== INPUT FOR THIS TASK
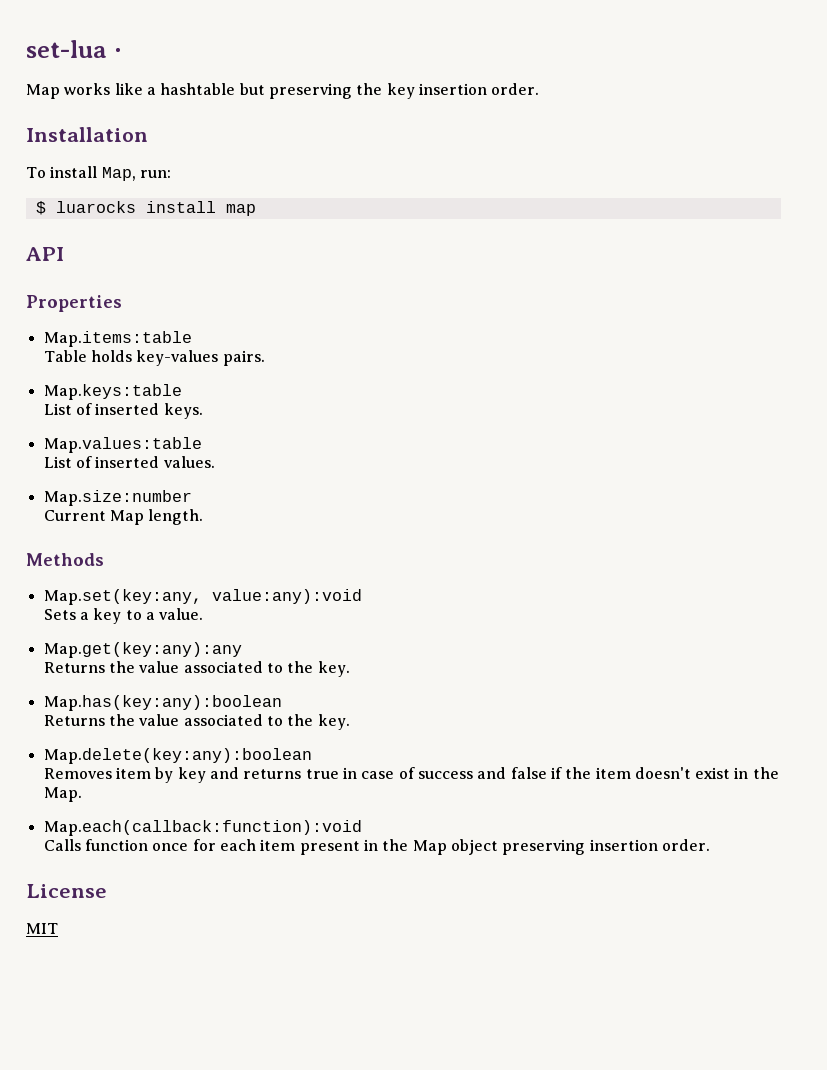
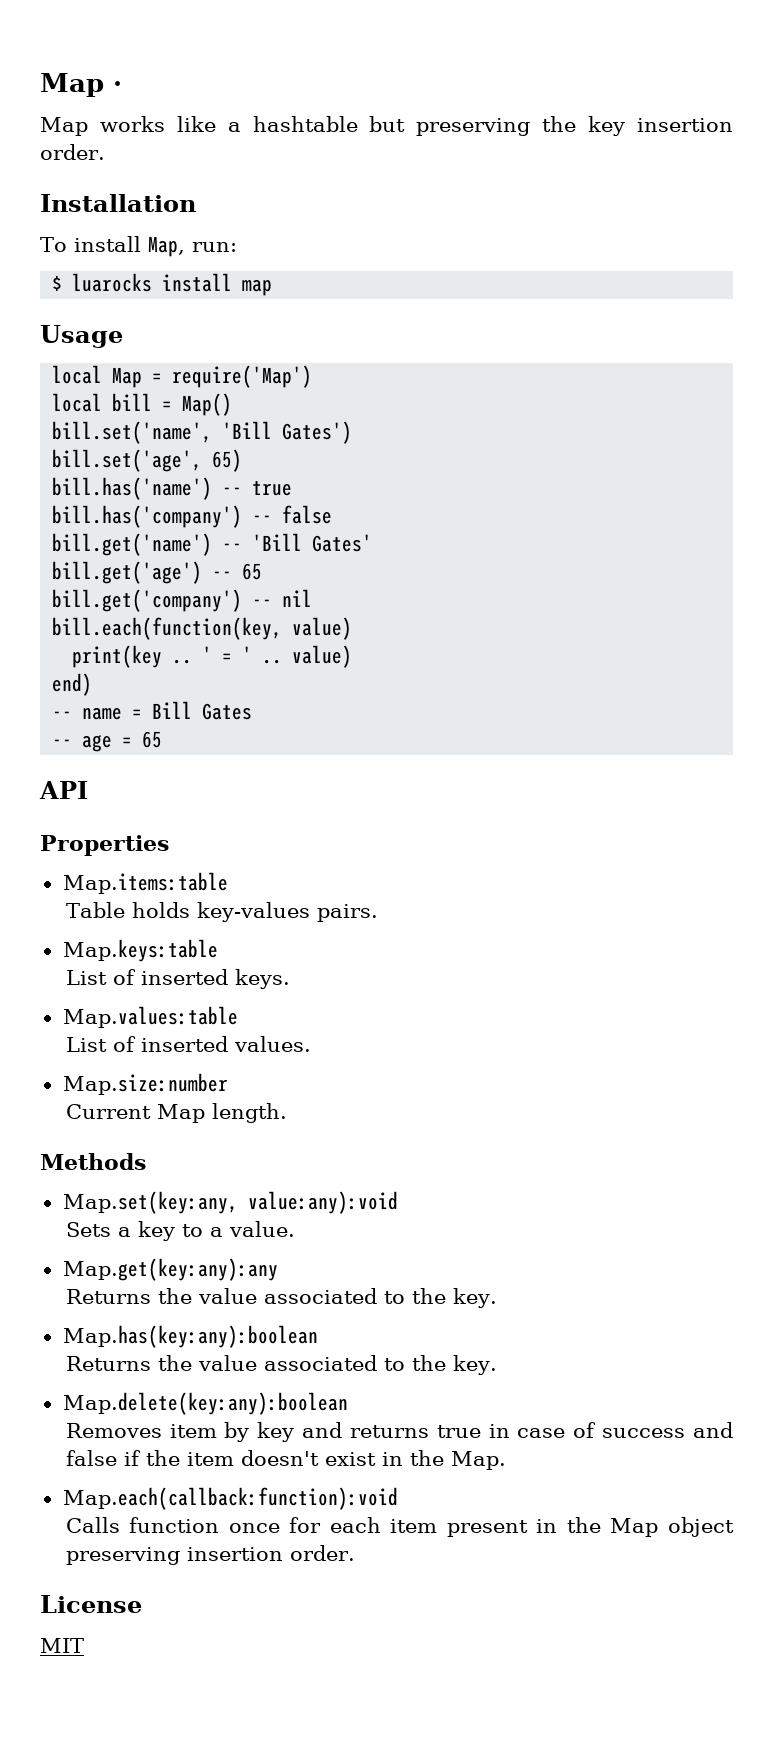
[26,40,107,58] set-lua -> [40,73,104,97] Map
(256, 210) none -> [40,325,123,348] [52,365,313,388] [52,393,233,416] [52,421,353,444] [52,449,243,472] [52,477,293,500] [52,505,333,528] [52,533,373,556] [52,561,263,584] [52,589,313,612] [52,617,353,640] [72,645,353,668] [52,673,93,696] [52,701,253,720] [52,731,163,752] // Usage // local Map = require('Map') // local bill = Map() // bill.set('name', 'Bill Gates') // bill.set('age', 65) // bill.has('name') -- true // bill.has('company') -- false // bill.get('name') -- 'Bill Gates' // bill.get('age') -- 65 // bill.get('company') -- nil // bill.each(function(key, value) // print(key .. ' = ' .. value) // end) // -- name = Bill Gates // -- age = 65

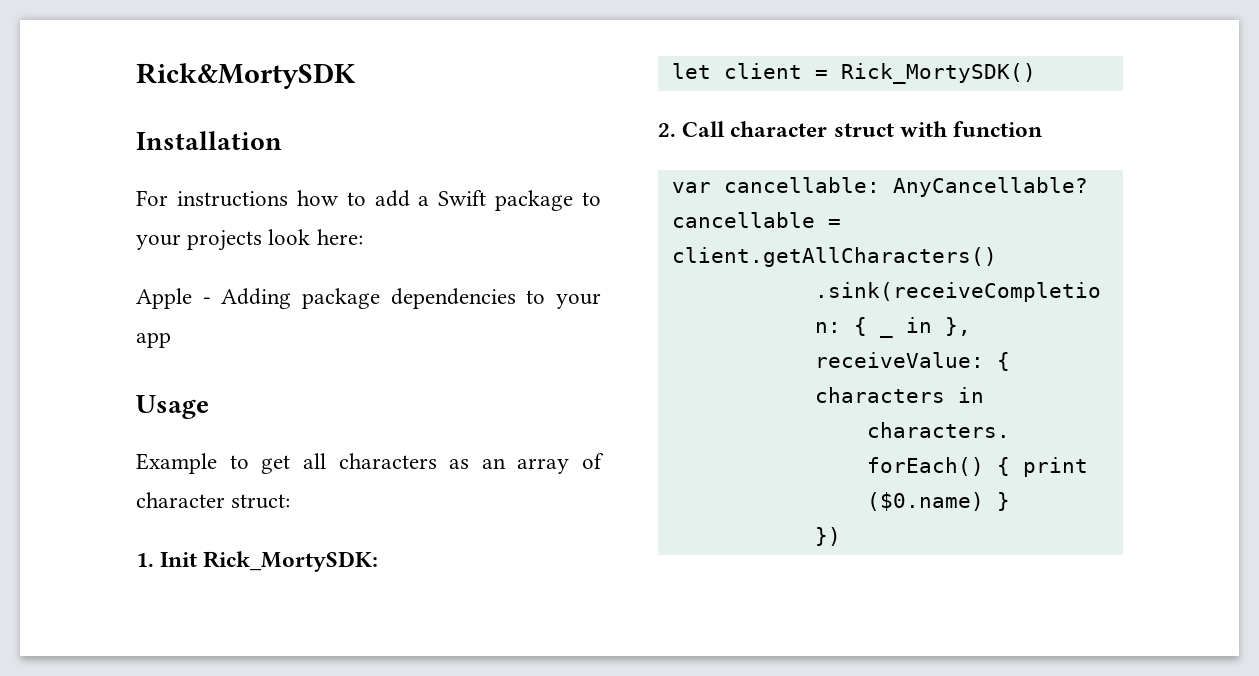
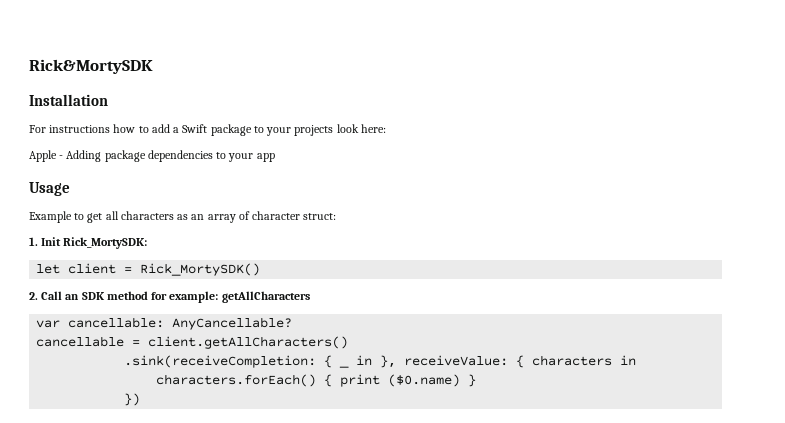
[730,121,1043,137] character struct with function -> [65,291,310,303] an SDK method for example: getAllCharacters

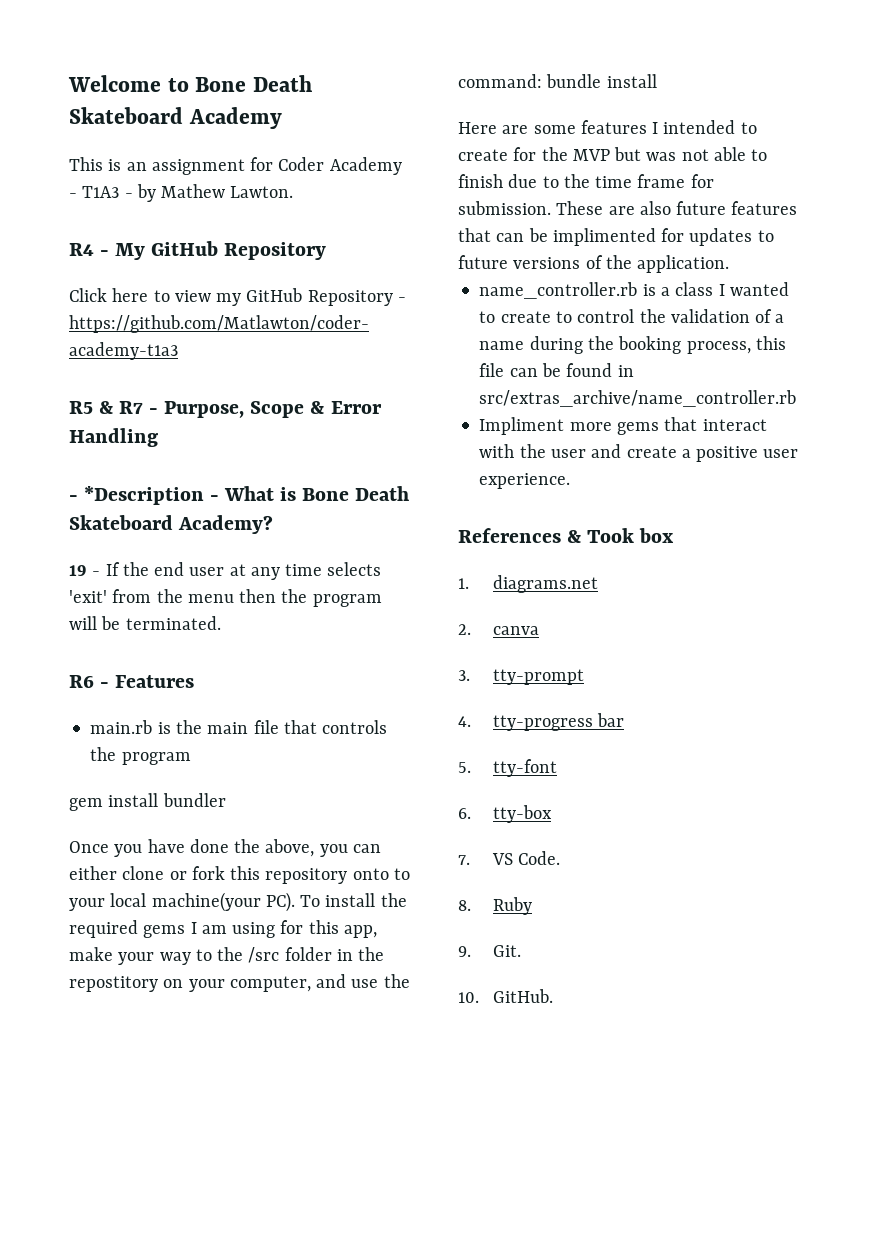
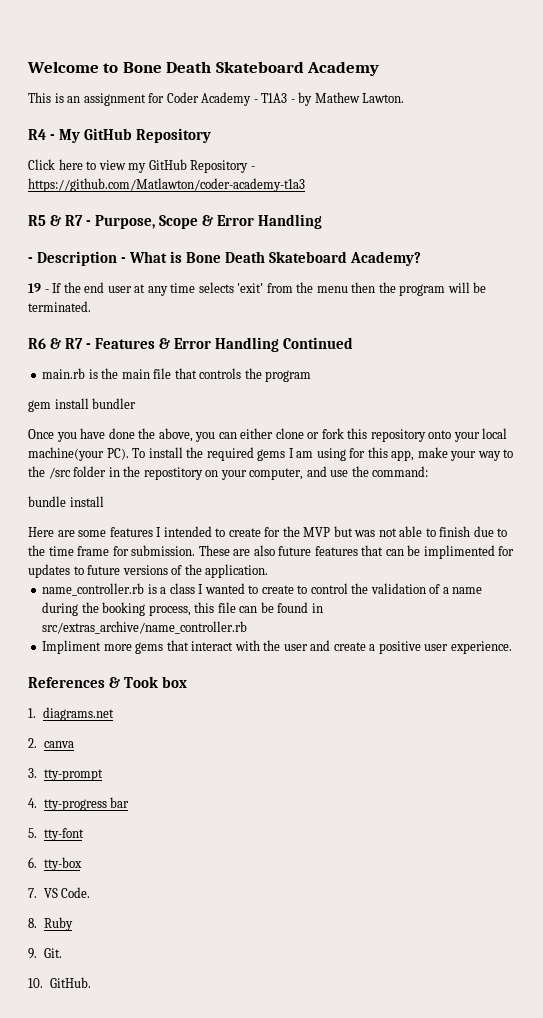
[84,486,205,505] *Description -> [37,251,118,266] Description
(94, 681) none -> [50,338,84,349] & R7
(195, 681) none -> [159,337,354,352] & Error Handling Continued
[393,868,410,880] to -> (452, 434) none
(542, 81) none -> (429, 471) //

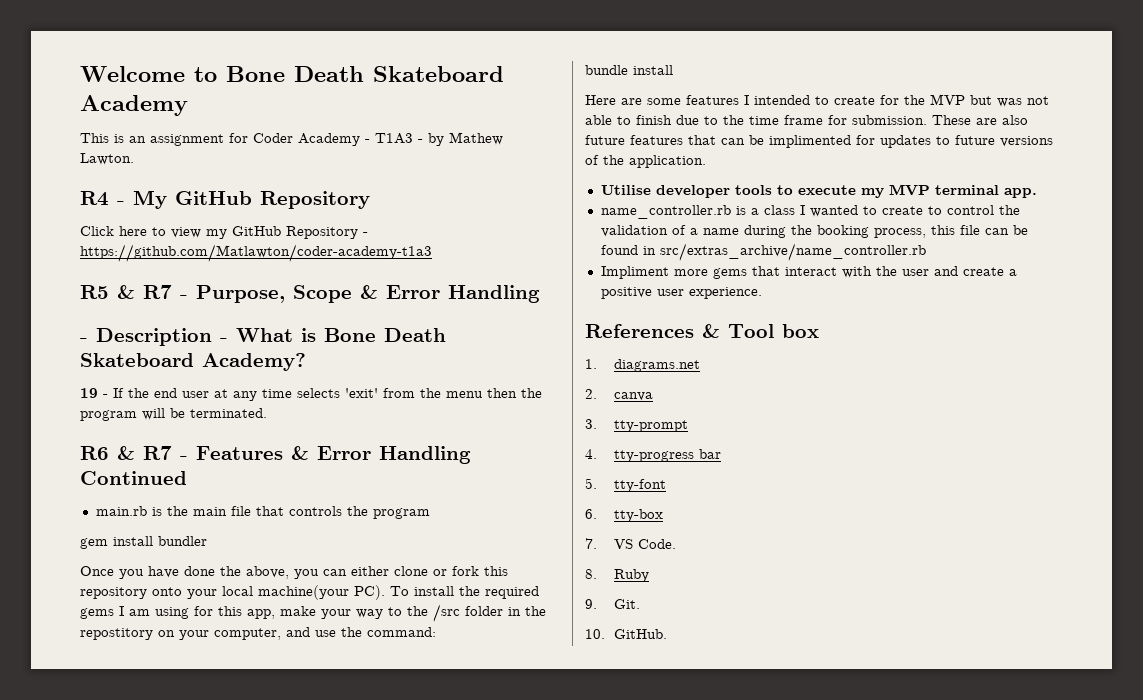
(269, 571) none -> [600,184,1037,198] // Utilise developer tools to execute my MVP terminal app.
[124,676,159,688] Took -> [728,324,774,338] Tool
====
(THE TASK) From the entries above, extract every line where the word "none" appears.

(WRITTEN ANSWER)
(256, 210) none -> [40,325,123,348] [52,365,313,388] [52,393,233,416] [52,421,353,444] [52,449,243,472] [52,477,293,500] [52,505,333,528] [52,533,373,556] [52,561,263,584] [52,589,313,612] [52,617,353,640] [72,645,353,668] [52,673,93,696] [52,701,253,720] [52,731,163,752] // Usage // local Map = require('Map') // local bill = Map() // bill.set('name', 'Bill Gates') // bill.set('age', 65) // bill.has('name') -- true // bill.has('company') -- false // bill.get('name') -- 'Bill Gates' // bill.get('age') -- 65 // bill.get('company') -- nil // bill.each(function(key, value) // print(key .. ' = ' .. value) // end) // -- name = Bill Gates // -- age = 65
(94, 681) none -> [50,338,84,349] & R7
(195, 681) none -> [159,337,354,352] & Error Handling Continued
[393,868,410,880] to -> (452, 434) none
(542, 81) none -> (429, 471) //
(269, 571) none -> [600,184,1037,198] // Utilise developer tools to execute my MVP terminal app.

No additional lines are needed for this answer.